Data supplied Block Start

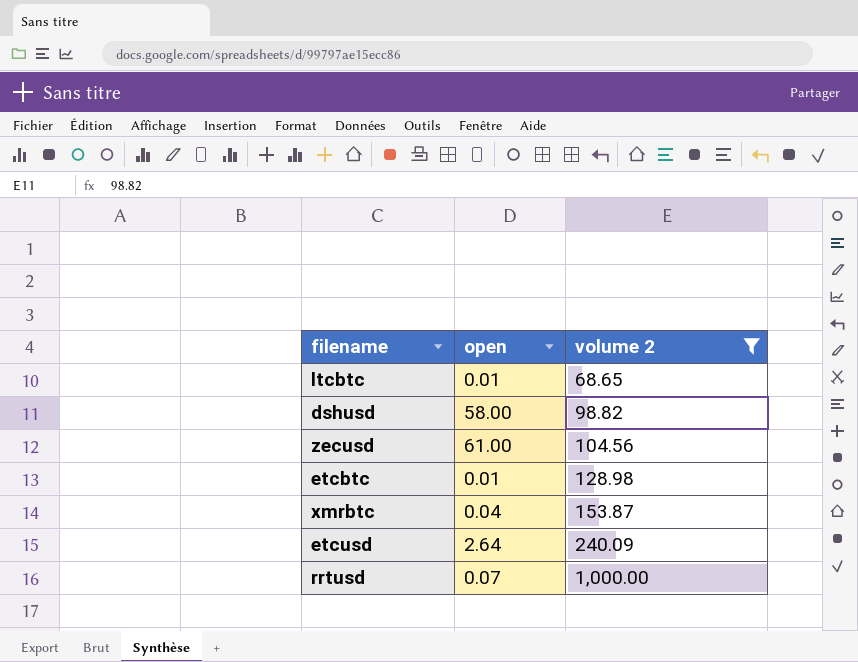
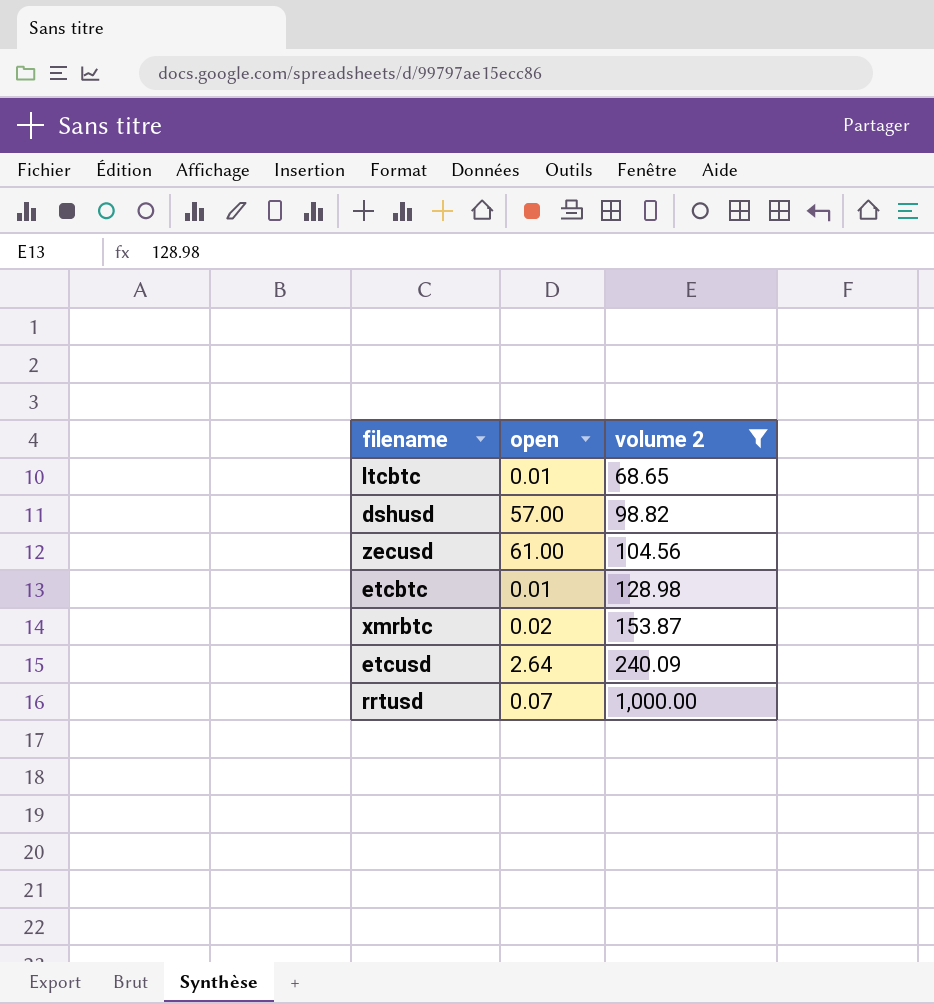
dshusd | open: 58.00 -> 57.00
xmrbtc | open: 0.04 -> 0.02

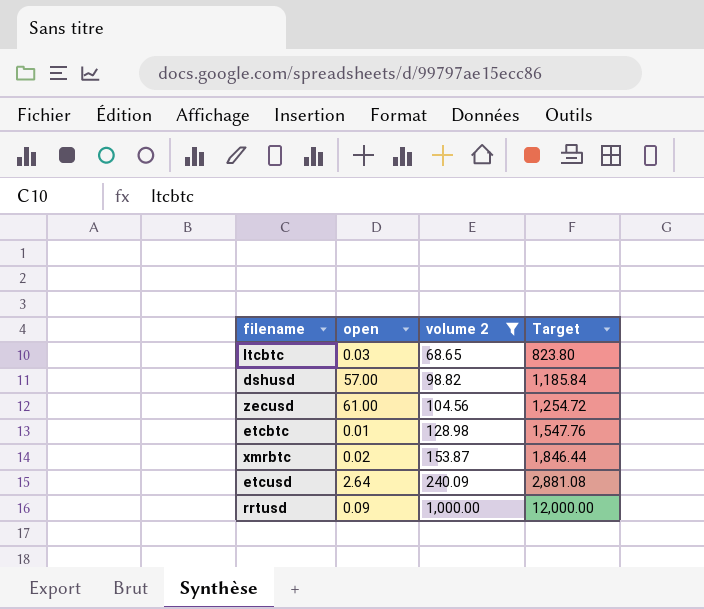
column Target | formula: none -> [volume 2] * 12
ltcbtc | open: 0.01 -> 0.03
rrtusd | open: 0.07 -> 0.09

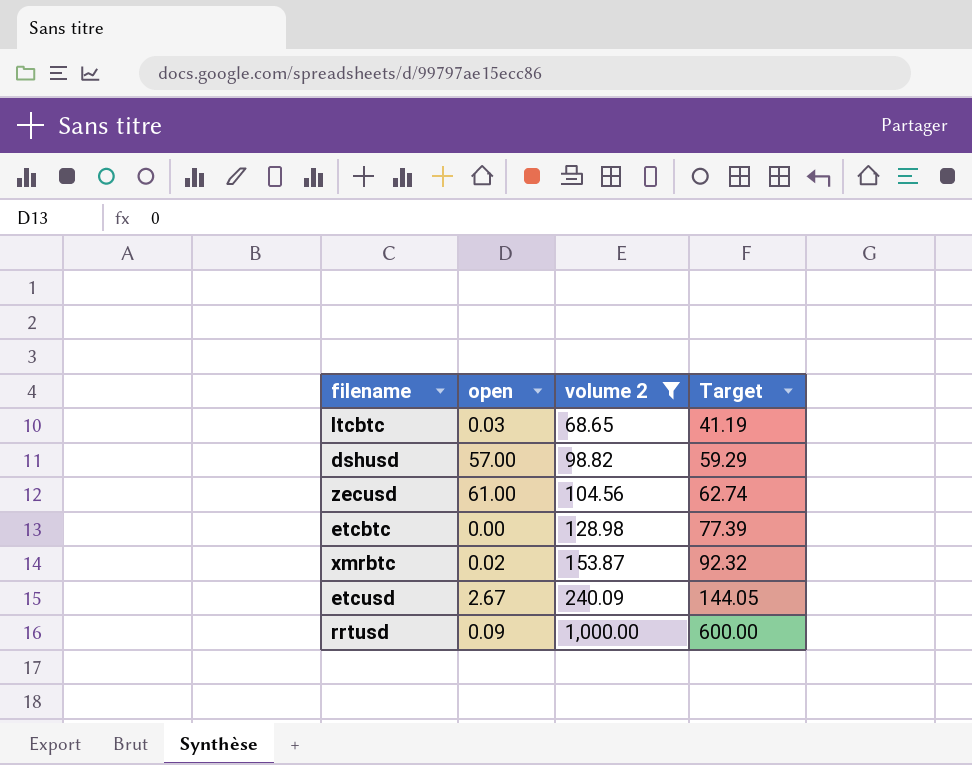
column Target | formula: [volume 2] * 12 -> [volume 2] * 0.6
etcbtc | open: 0.01 -> 0.00
etcusd | open: 2.64 -> 2.67

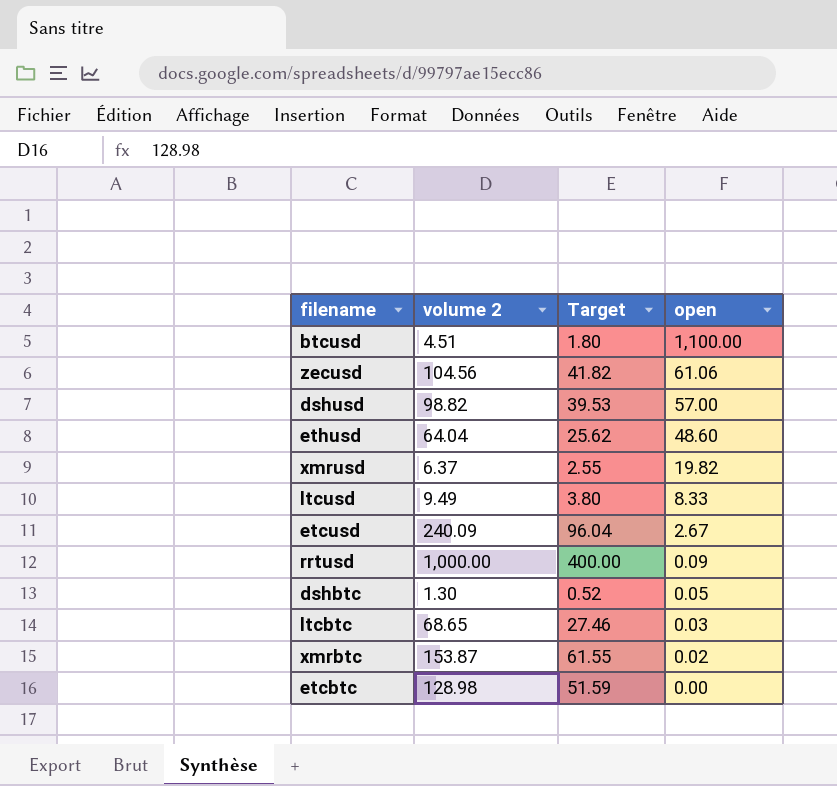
filter: volume 2 >= 68.65 -> none
row order: volume 2 ascending -> open descending
column Target | formula: [volume 2] * 0.6 -> [volume 2] * 0.4
column open | position: 2 -> 4
zecusd | open: 61.00 -> 61.06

Data supplied Block End

State how many lines of the records contain the word "open". Give that number alone.

9